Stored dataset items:
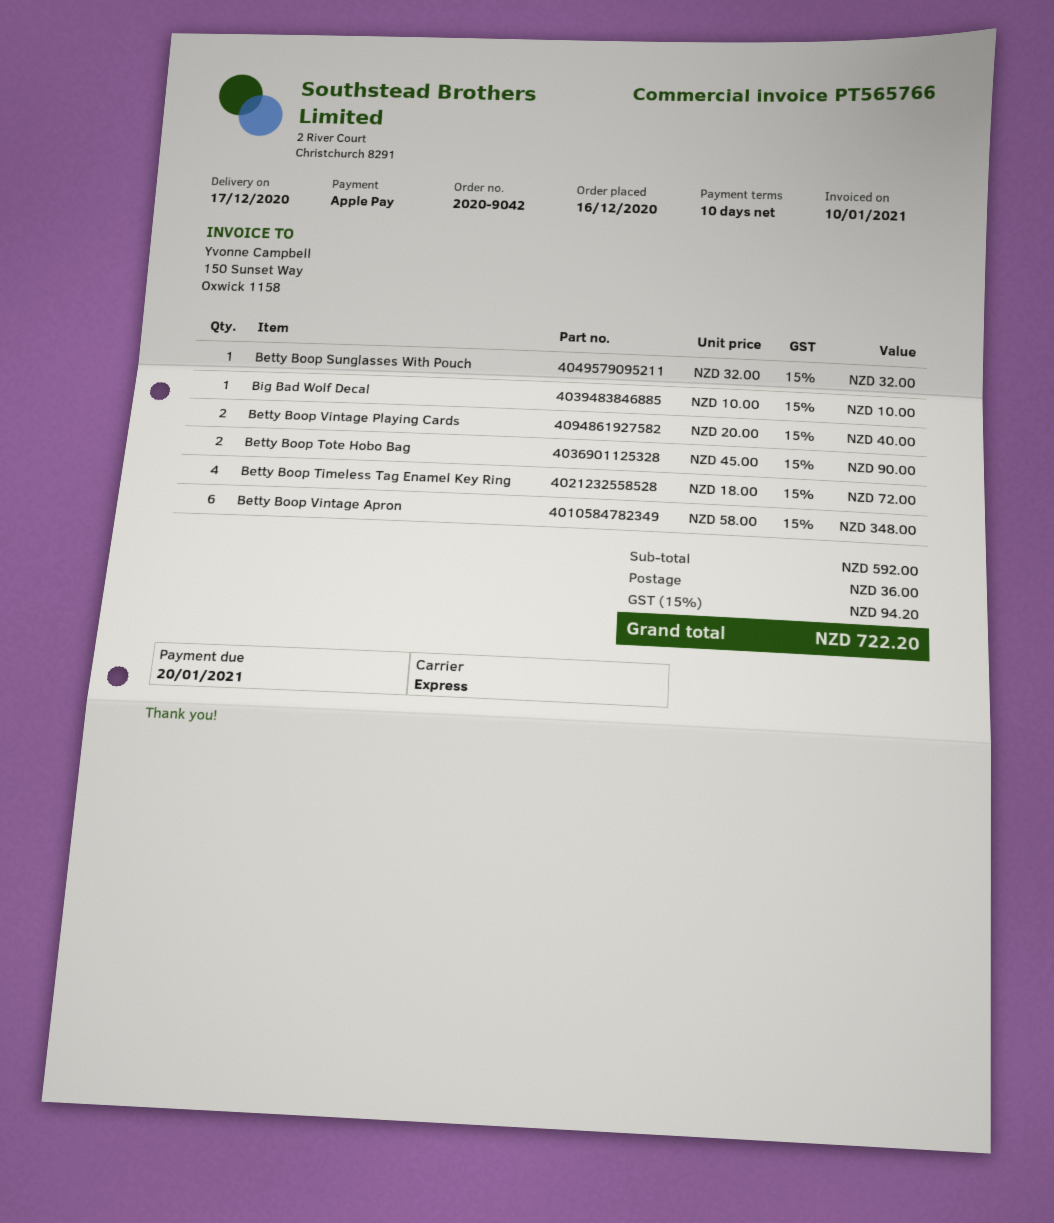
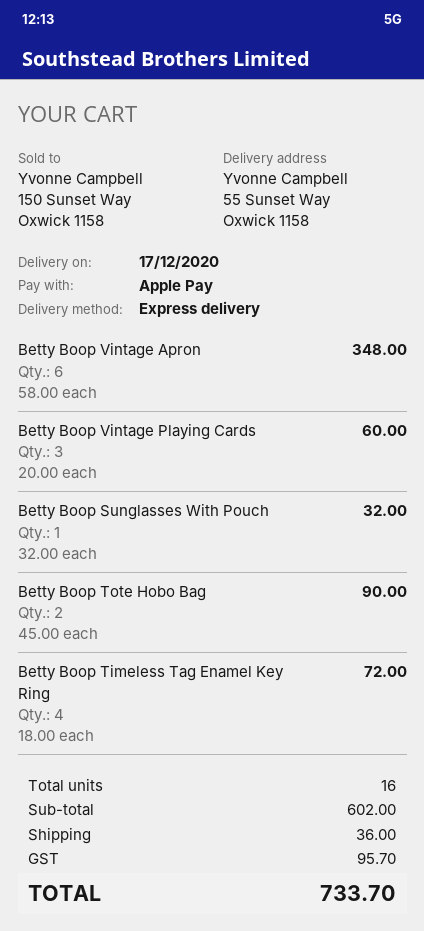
Big Bad Wolf Decal: 1 x 10.00 = 10.00 -> none
Betty Boop Vintage Playing Cards: 2 x 20.00 = 40.00 -> 3 x 20.00 = 60.00
subtotal: 592.00 -> 602.00
tax: 94.20 -> 95.70
total: 722.20 -> 733.70

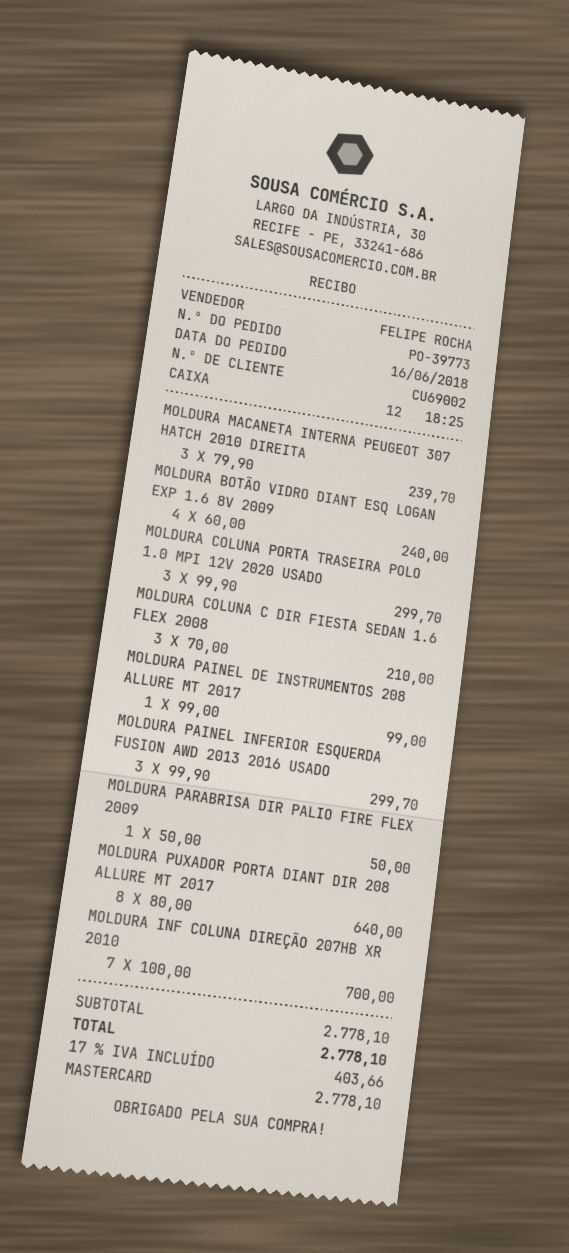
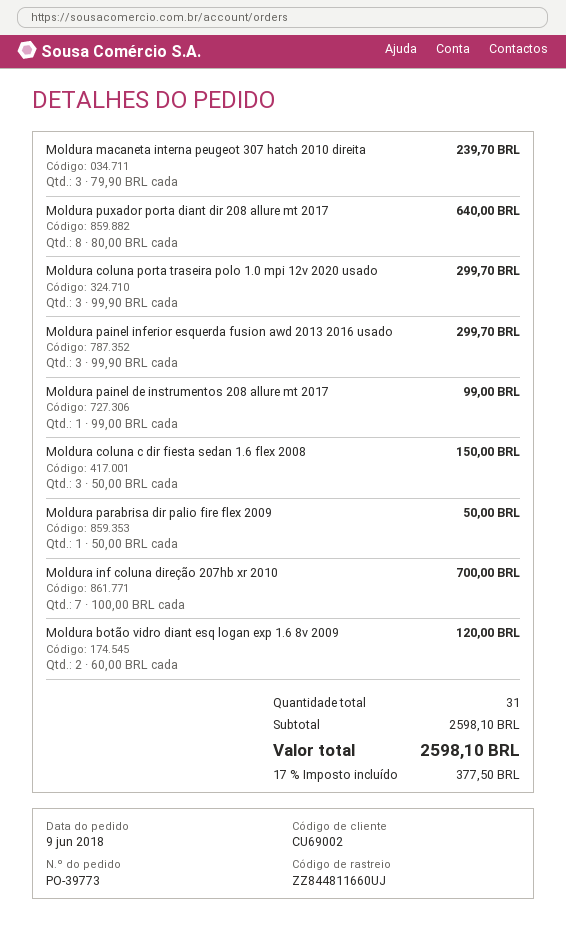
order date: 2018-06-16 -> 2018-06-09
MOLDURA BOTÃO VIDRO DIANT ESQ LOGAN EXP 1.6 8V 2009: 4 x 60.00 = 240.00 -> 2 x 60.00 = 120.00
MOLDURA COLUNA C DIR FIESTA SEDAN 1.6 FLEX 2008: 3 x 70.00 = 210.00 -> 3 x 50.00 = 150.00
subtotal: 2778.10 -> 2598.10
tax: 17% = 403.66 -> 17% = 377.50
total: 2778.10 -> 2598.10

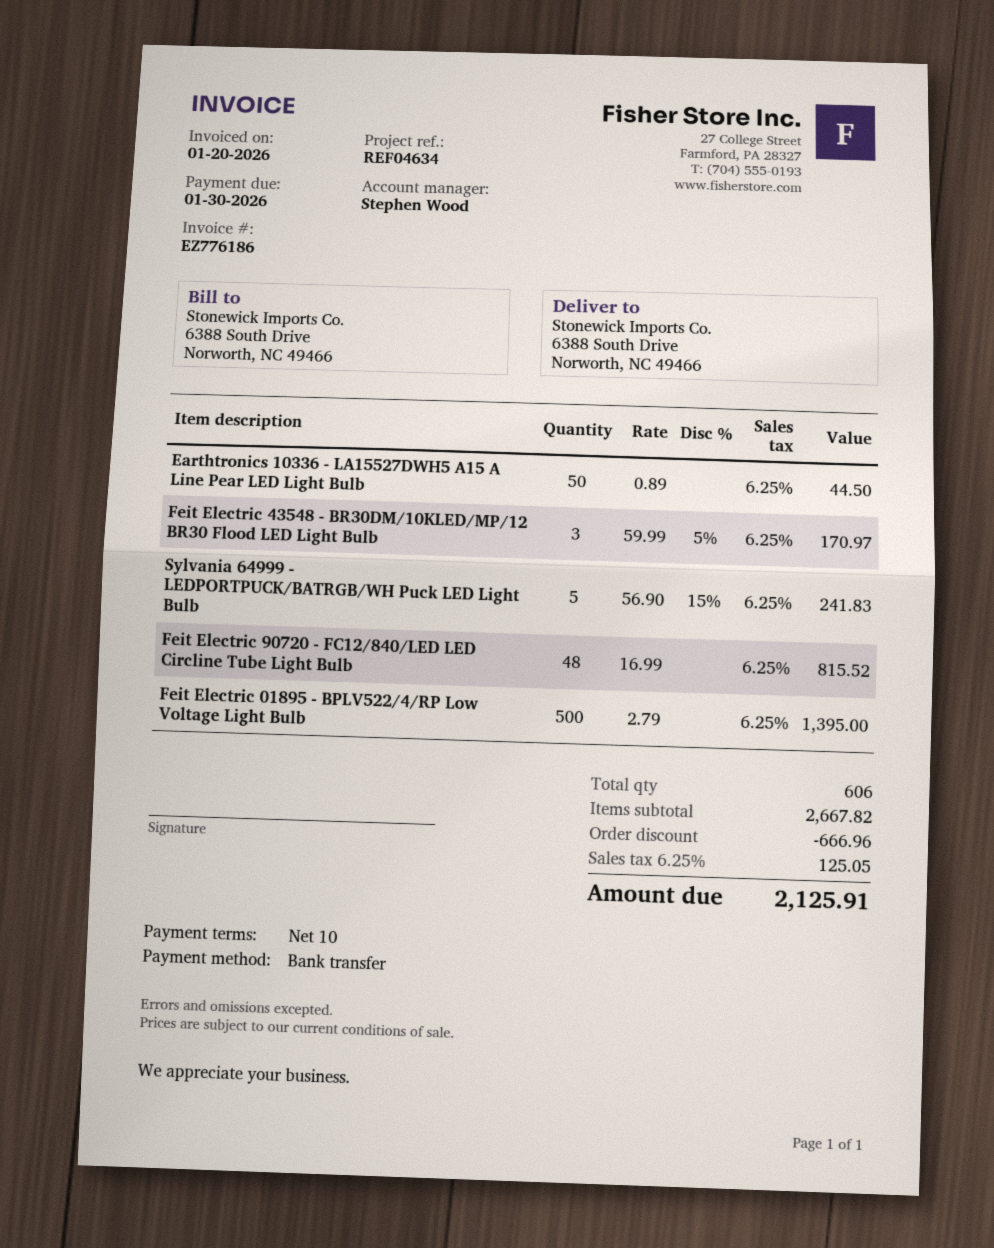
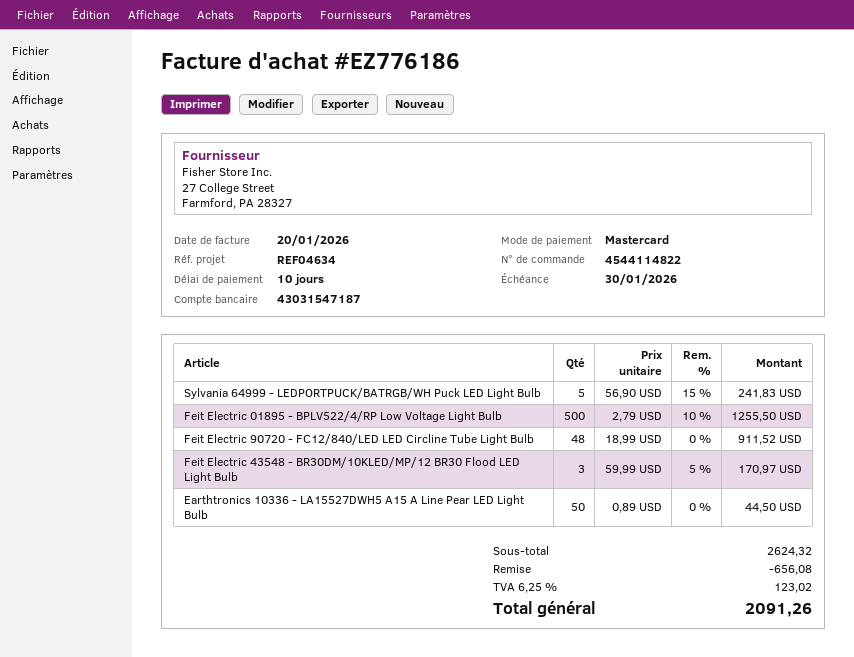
payment method: bank transfer -> Mastercard
Feit Electric 90720 - FC12/840/LED LED Circline Tube Light Bulb: 48 x 16.99 = 815.52 -> 48 x 18.99 = 911.52
Feit Electric 01895 - BPLV522/4/RP Low Voltage Light Bulb: 500 x 2.79 = 1395.00 -> 500 x 2.79 - 10% = 1255.50
subtotal: 2667.82 -> 2624.32
discount: 666.96 -> 656.08
tax: 6.25% = 125.05 -> 6.25% = 123.02
total: 2125.91 -> 2091.26

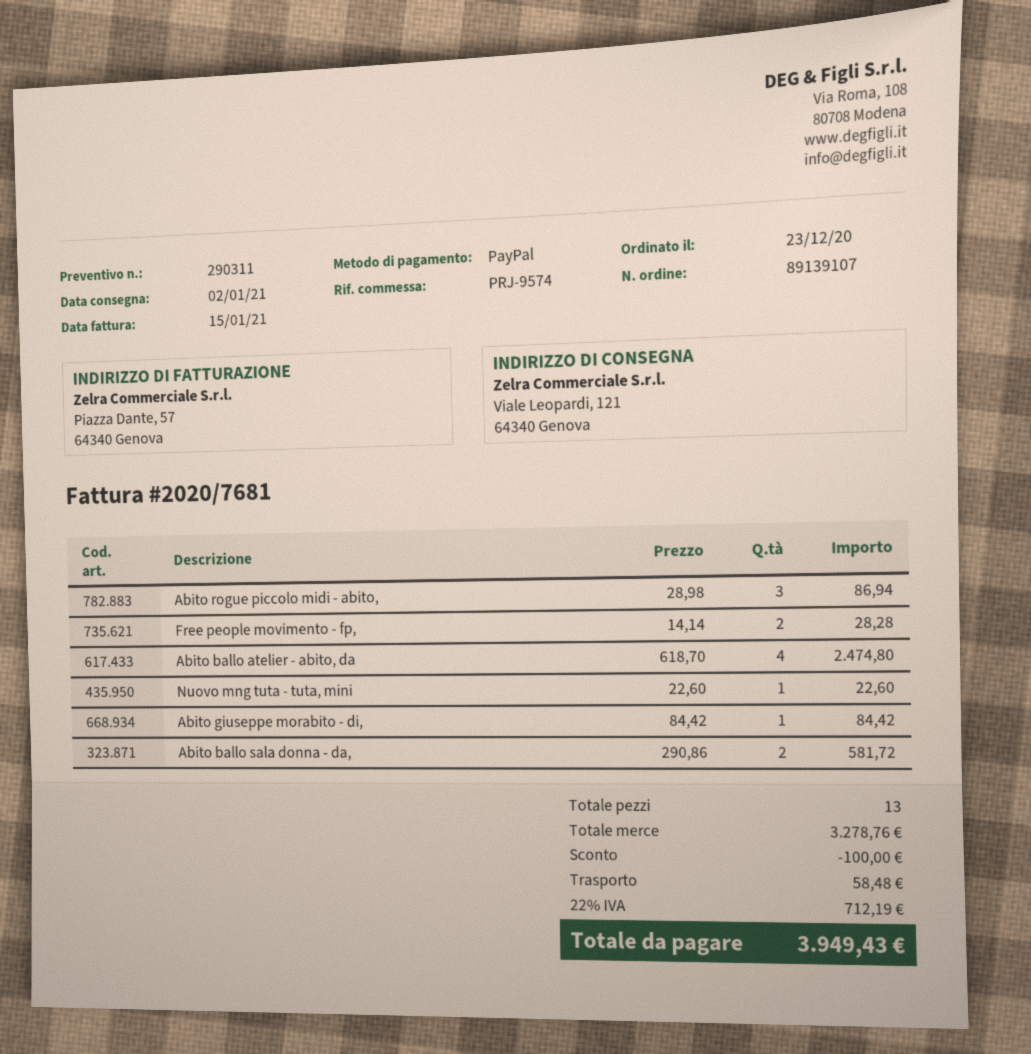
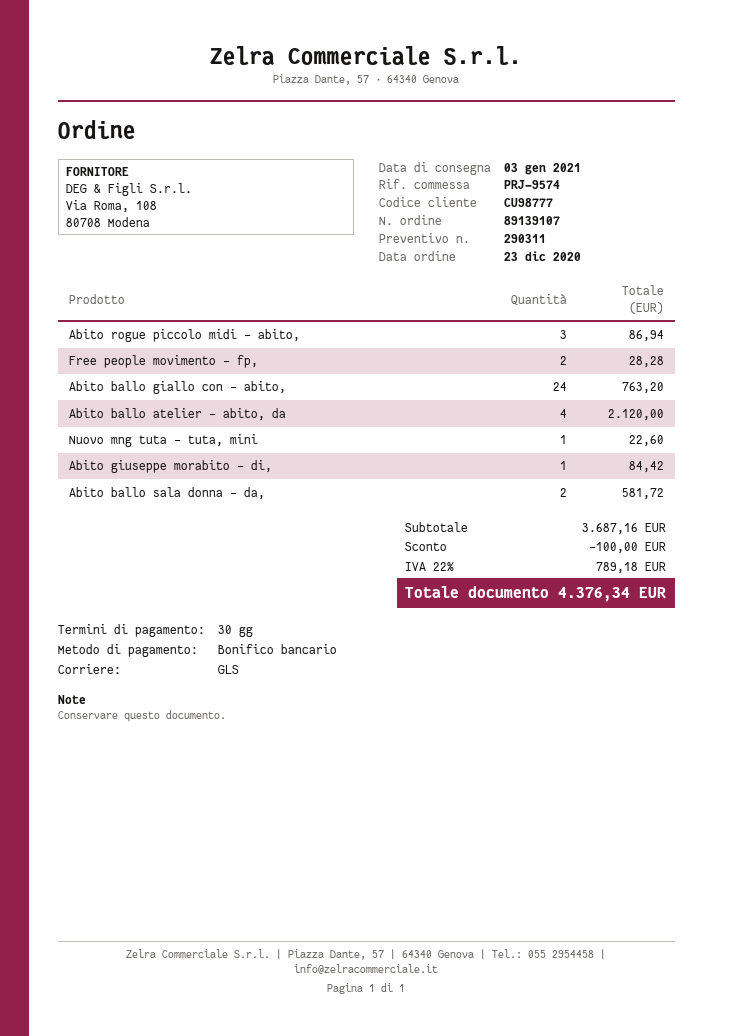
delivery date: 2021-01-02 -> 2021-01-03
payment method: PayPal -> bank transfer
Abito ballo atelier - abito, da: 4 for 2474.80 -> 4 for 2120.00
Abito ballo giallo con - abito,: none -> 24 for 763.20
subtotal: 3278.76 -> 3687.16
shipping: 58.48 -> none
tax: 22% = 712.19 -> 22% = 789.18
total: 3949.43 -> 4376.34

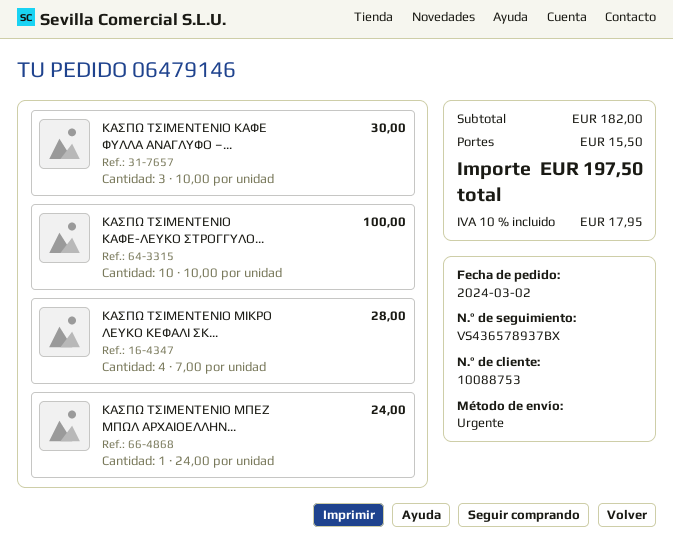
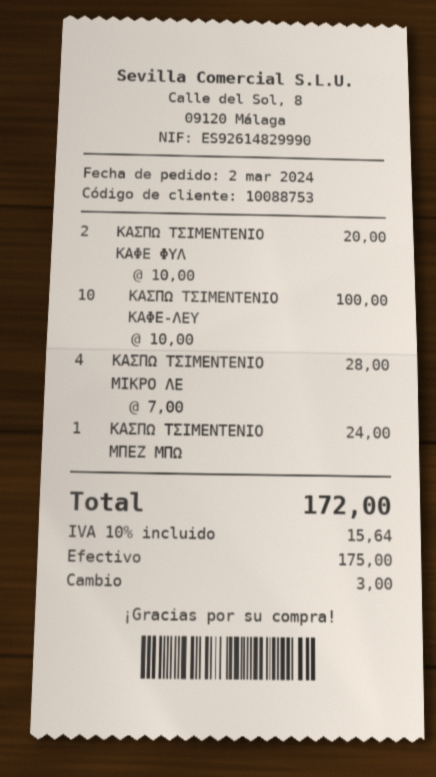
ΚΑΣΠΩ ΤΣΙΜΕΝΤΕΝΙΟ ΚΑΦΕ ΦΥΛΛΑ ΑΝΑΓΛΥΦΟ –...: 3 x 10.00 = 30.00 -> 2 x 10.00 = 20.00
shipping: 15.50 -> none
tax: 10% = 17.95 -> 10% = 15.64
total: 197.50 -> 172.00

### Required work
Up to and including the line containing "Abito ballo atelier", quote each line of the entries above from the very first, please, exactly and without images.

### Completed task
Big Bad Wolf Decal: 1 x 10.00 = 10.00 -> none
Betty Boop Vintage Playing Cards: 2 x 20.00 = 40.00 -> 3 x 20.00 = 60.00
subtotal: 592.00 -> 602.00
tax: 94.20 -> 95.70
total: 722.20 -> 733.70

order date: 2018-06-16 -> 2018-06-09
MOLDURA BOTÃO VIDRO DIANT ESQ LOGAN EXP 1.6 8V 2009: 4 x 60.00 = 240.00 -> 2 x 60.00 = 120.00
MOLDURA COLUNA C DIR FIESTA SEDAN 1.6 FLEX 2008: 3 x 70.00 = 210.00 -> 3 x 50.00 = 150.00
subtotal: 2778.10 -> 2598.10
tax: 17% = 403.66 -> 17% = 377.50
total: 2778.10 -> 2598.10

payment method: bank transfer -> Mastercard
Feit Electric 90720 - FC12/840/LED LED Circline Tube Light Bulb: 48 x 16.99 = 815.52 -> 48 x 18.99 = 911.52
Feit Electric 01895 - BPLV522/4/RP Low Voltage Light Bulb: 500 x 2.79 = 1395.00 -> 500 x 2.79 - 10% = 1255.50
subtotal: 2667.82 -> 2624.32
discount: 666.96 -> 656.08
tax: 6.25% = 125.05 -> 6.25% = 123.02
total: 2125.91 -> 2091.26

delivery date: 2021-01-02 -> 2021-01-03
payment method: PayPal -> bank transfer
Abito ballo atelier - abito, da: 4 for 2474.80 -> 4 for 2120.00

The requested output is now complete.